On the other hand, some compounds (such as pepstatin) are capable of inhibiting pepsin at very low concentrations. Pepstatin was first isolated in cultures of actinomycete fungi, but little else is known about it beyond its activity as a protease.
- You may be interested in: "Table of amino acids: functions, types and characteristics"
Pepsin function
At this point, it is essential to emphasize that Pepsin is dedicated to breaking down proteins, but being composed of amino acids, this enzyme is also a protein in itself. Amino acids are the basic unit of any protein, as they are joined in specific orders by peptide bonds to give rise to peptides (less than 10 amino acids), polypeptides (10 to 50 amino acids) and proteins (more than 50 amino acids).
For its part, pepsin "cuts" the protein chain that is to be degraded at the level of amino acids leucine (leu) phenylalanine (phe), tryptophan (trp), or tyrosine (tyr), unless one of them is preceded by proline (pro). We remember that it is an endopeptidase, which means that it cuts "inside" (between amino acids that are not part of the terminal protein section).
Proteins only make up 10-15% of our diet (since carbohydrates are the richest source of energy), but these they account for 50% of the dry weight of almost all biological tissues, since there is no metabolic process that does not depend in some way on they. That is why pepsin and the rest of the enzymes that degrade proteins are so essential: not only for obtaining energy, but for the integration of amino acids in biological tissues, such as muscles and skin.

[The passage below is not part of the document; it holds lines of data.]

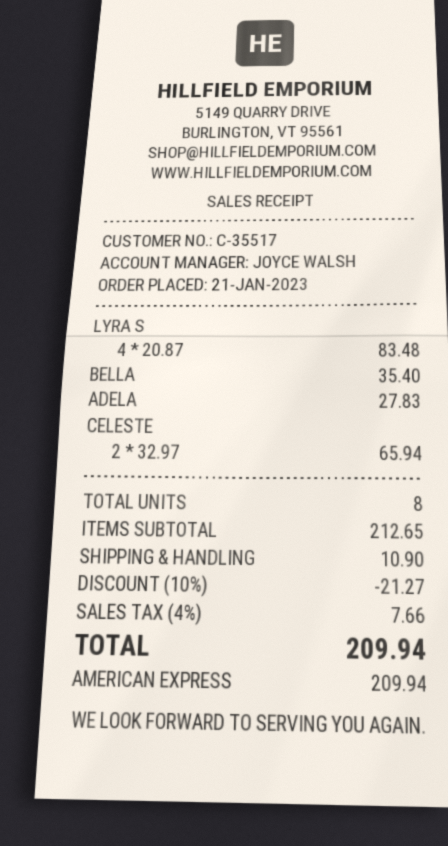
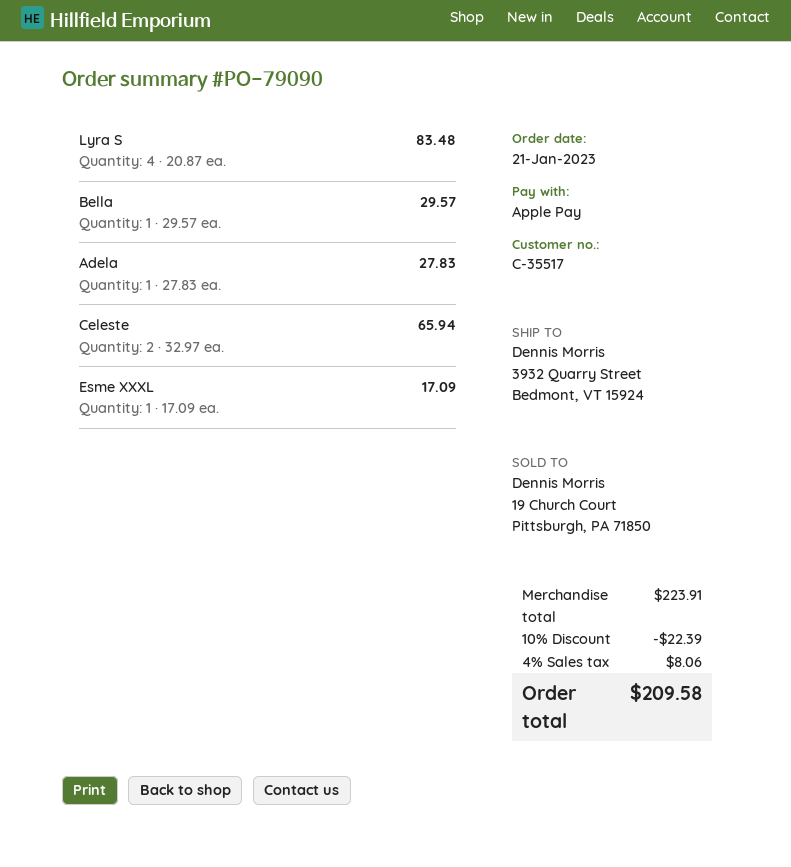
payment method: American Express -> Apple Pay
BELLA: 1 x 35.40 = 35.40 -> 1 x 29.57 = 29.57
Esme XXXL: none -> 1 x 17.09 = 17.09
subtotal: 212.65 -> 223.91
discount: 10% = 21.27 -> 10% = 22.39
shipping: 10.90 -> none
tax: 4% = 7.66 -> 4% = 8.06
total: 209.94 -> 209.58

The role of pepsin in pathologies
Like any element of the human body, pepsin can fail or perform activities at times when it is not necessary, which leads to pathologies. In this case, this and other enzymes play an essential role in the development of symptoms of laryngopharyngeal reflux (LPR) and gastroesophageal reflux (GERD).
A person with a weakened lower esophageal sphincter (LES) may experience these conditions, as the food bolus mixed with gastric juices recedes into the esophagus if the environment of the stomach. This causes acids, pepsin, and other enzymes to travel backward through the esophageal tube, even reaching the larynx and, in worst cases, the lung environment.
To further complicate matters, LPR patients have local neural sensitivity altered, so they cannot respond with coughs and rales to the presence of acid in the environment laryngeal. Being in its active form and not being excreted, pepsin begins to break down the laryngeal tissues, resulting in chronic dysphagia (inability to swallow), a harsh voice, and repeated coughs. The more the pepsin is in contact with the laryngeal environment, the worse the damage.
Resume
As you may have seen, pepsin is a very interesting enzyme at a physiological level, since it is self-activated by itself with the acidic environment of the stomach and its functionality is regulated in a completely pH-dependent way environmental. If the pH is kept between 1.5 and 2, the enzyme remains in its active form and does its job. When this value changes, it maintains its three-dimensional conformation, but does not break down proteins like it does inside the stomach.
Thanks to pepsin and many other biomolecules of an enzymatic nature, human beings can transform the proteins that we consume in energy and, above all, in amino acids useful for the formation and repair of tissues. Of course, it is clear to us that without our internal metabolism we are nothing.